EXHIBIT (10)B
AMENDMENT NO. 1 TO MASTER AGREEMENT
RELATING TO PERIODIC OPTIONS GRANTED UNDER THE
ECOLAB INC. 2001 NON-EMPLOYEE DIRECTOR
STOCK OPTION AND DEFERRED COMPENSATION PLAN
THIS AMENDMENT NO. 1 TO MASTER AGREEMENT (the “Amendment”), is entered into and effective as of this 2nd day of May, 2008, by and between Ecolab Inc. (the “Company”) and (the “Optionee”).
A. The Company has adopted the Ecolab Inc. 2001 Non-Employee Director Stock Option and Deferred Compensation Plan, as amended and restated effective as of May 1, 2004 and as further amended as of January 1, 2005 and May 2, 2008 (the “Plan”), authorizing the Board of Directors of the Company, or a committee as provided for in the Plan, to grant from time to time Periodic Options to Qualified Directors.
B. The Company and the Optionee have entered into a Master Agreement Relating to Periodic Options granted under the Plan (the “Agreement”) setting forth the terms and conditions for the Periodic Options granted from time to time under the Plan.
C. The Board of Directors has approved Amendment No. 2 to the Plan, which amends certain provisions of the Plan relating to exercisability and duration of Periodic Options effective for Periodic Options granted on or after May 2, 2008.
D. It is necessary for the parties to execute the Amendment so that the exercisability and duration provisions of the Agreement correspond to Amendment No. 2 to the Plan.
Accordingly, the parties agree to this Amendment as follows:
Section 1
Section 3.1 of the Agreement is amended and restated to read as follows:
“Exercisability and Duration.
Each Periodic Option granted prior to May 2, 2008 will be immediately exercisable in full and will remain exercisable until 5:00 p.m. (St. Paul, Minnesota time) on the tenth anniversary of such Periodic Option’s respective Date of Grant (such time, as to any Periodic Option irrespective of the Date of Grant, the “Time of Termination”).
Each Periodic Option granted on or after May 2, 2008 will become exercisable, on a cumulative basis, as to 25% of the Shares (excluding any fractional portion less than one share), on the last day of each of the first, second and third three-month periods following its Date of Grant and as to the remaining Shares on the last day of the fourth three-month period following the Date of Grant; provided, however, that if a Change in Control of the Company occurs then such Periodic Option will become immediately exercisable in full. Each such Periodic Option will remain exercisable until such Periodic Option’s Time of Termination.
Section 2
Section 3.2 of the Agreement is amended and restated to read as follows:
“Termination of Service as a Director of the Company.
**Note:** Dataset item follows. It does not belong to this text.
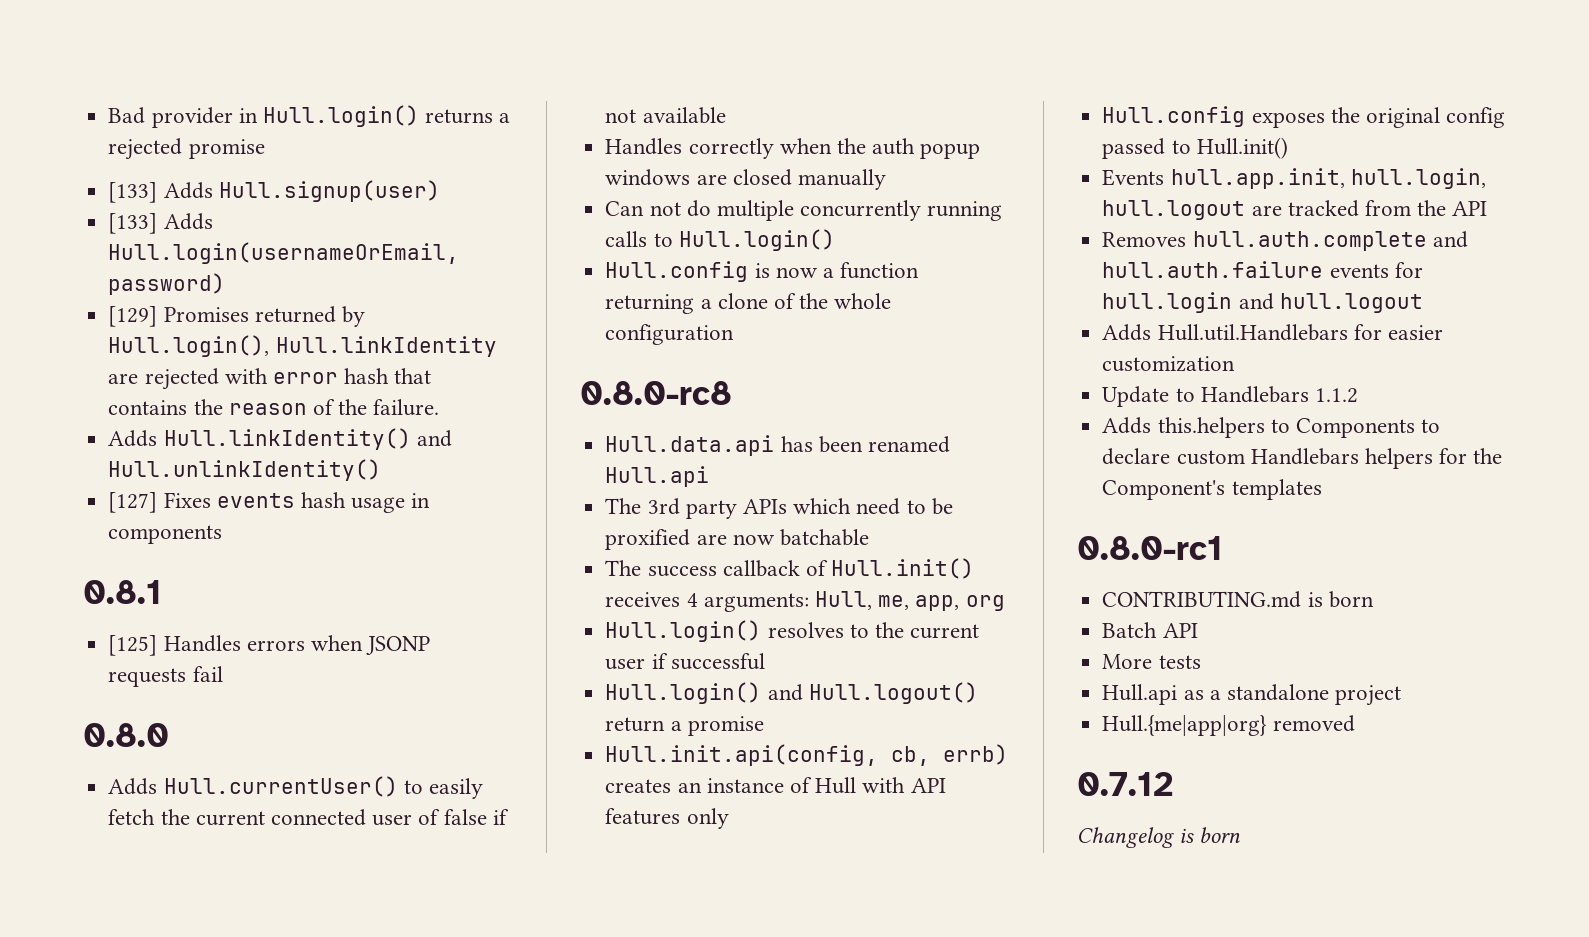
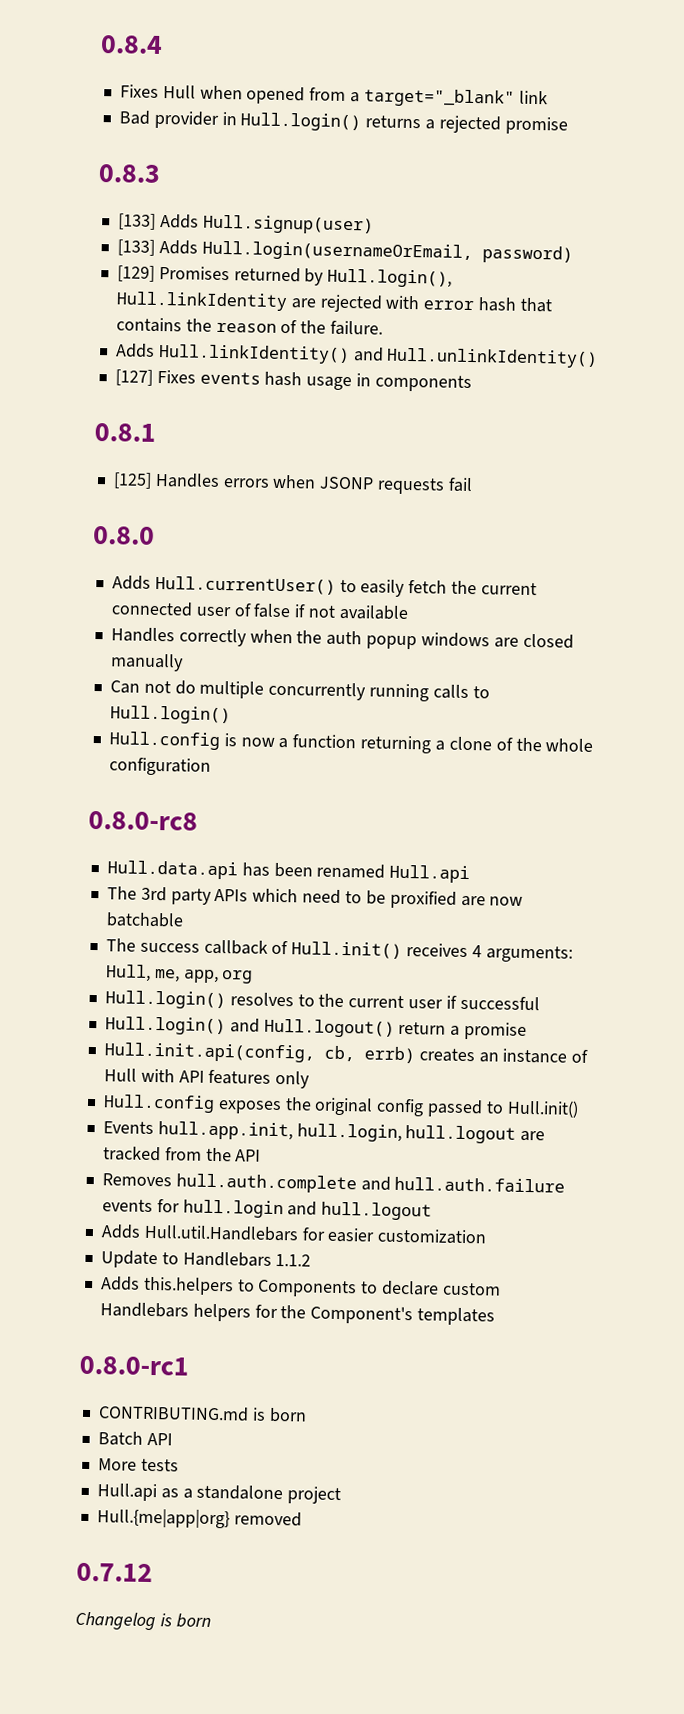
(108, 115) none -> [100,35,163,55] [119,84,548,108] 0.8.4 // Fixes Hull when opened from a target="_blank" link //
(265, 149) none -> [98,164,161,183] // 0.8.3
If the Optionee ceases to serve as a director of the Company for any reason, then each Periodic Option will remain exercisable to the extent exercisable as of such cessation of service until the earlier of the expiration of five years after the date the Optionee ceased to serve as a director of the Company or the Time of Termination, at which time such Periodic Option will terminate and no longer be exercised.”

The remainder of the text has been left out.